• **TASK DESCRIPTION**: Treat the line containing "subtotal: 626.23 -> 689.20" as the first line and the final line of the material below as the last; reproduce that range exactly.

• **RECORDS PROVIDED**:
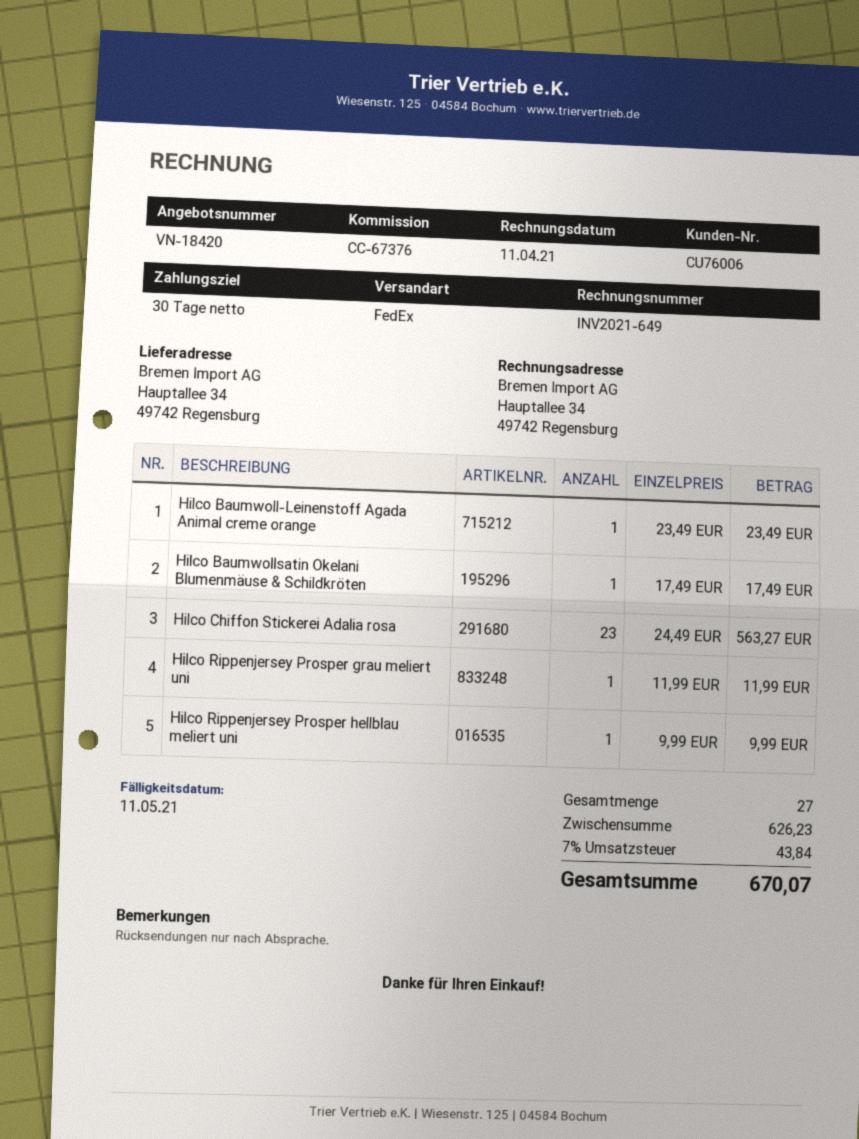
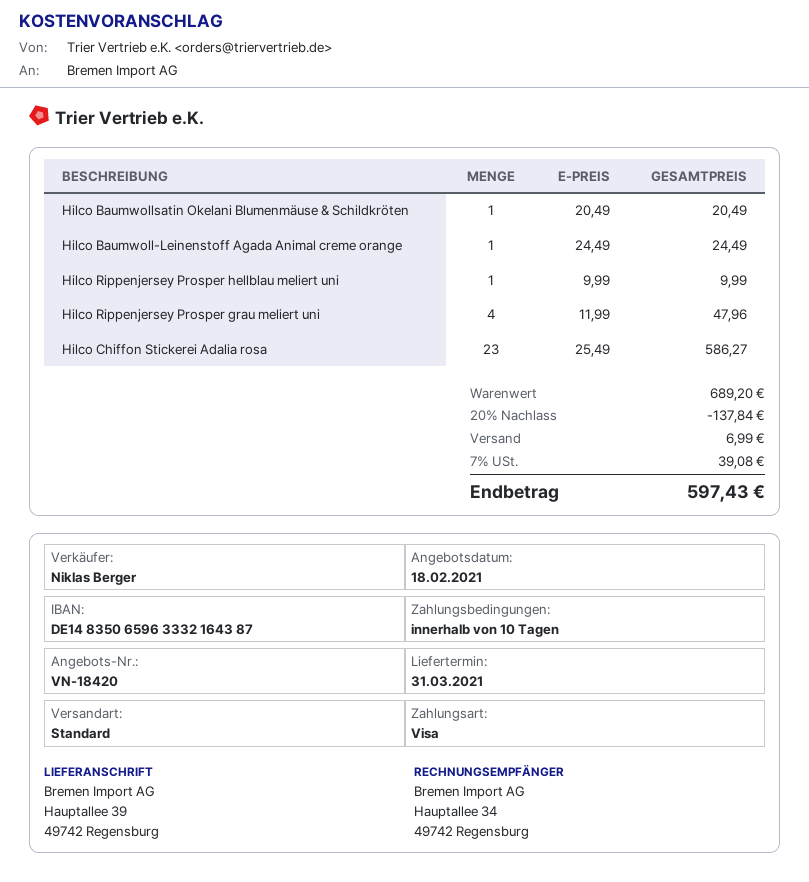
payment terms: 30 days -> 10 days
shipping method: FedEx -> standard
ship to: Hauptallee 34, 49742 Regensburg -> Hauptallee 39, 49742 Regensburg
Hilco Baumwoll-Leinenstoff Agada Animal creme orange: 1 x 23.49 = 23.49 -> 1 x 24.49 = 24.49
Hilco Baumwollsatin Okelani Blumenmäuse & Schildkröten: 1 x 17.49 = 17.49 -> 1 x 20.49 = 20.49
Hilco Chiffon Stickerei Adalia rosa: 23 x 24.49 = 563.27 -> 23 x 25.49 = 586.27
Hilco Rippenjersey Prosper grau meliert uni: 1 x 11.99 = 11.99 -> 4 x 11.99 = 47.96
subtotal: 626.23 -> 689.20
discount: none -> 20% = 137.84
shipping: none -> 6.99
tax: 7% = 43.84 -> 7% = 39.08
total: 670.07 -> 597.43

• **EXERCISE ANSWER**:
subtotal: 626.23 -> 689.20
discount: none -> 20% = 137.84
shipping: none -> 6.99
tax: 7% = 43.84 -> 7% = 39.08
total: 670.07 -> 597.43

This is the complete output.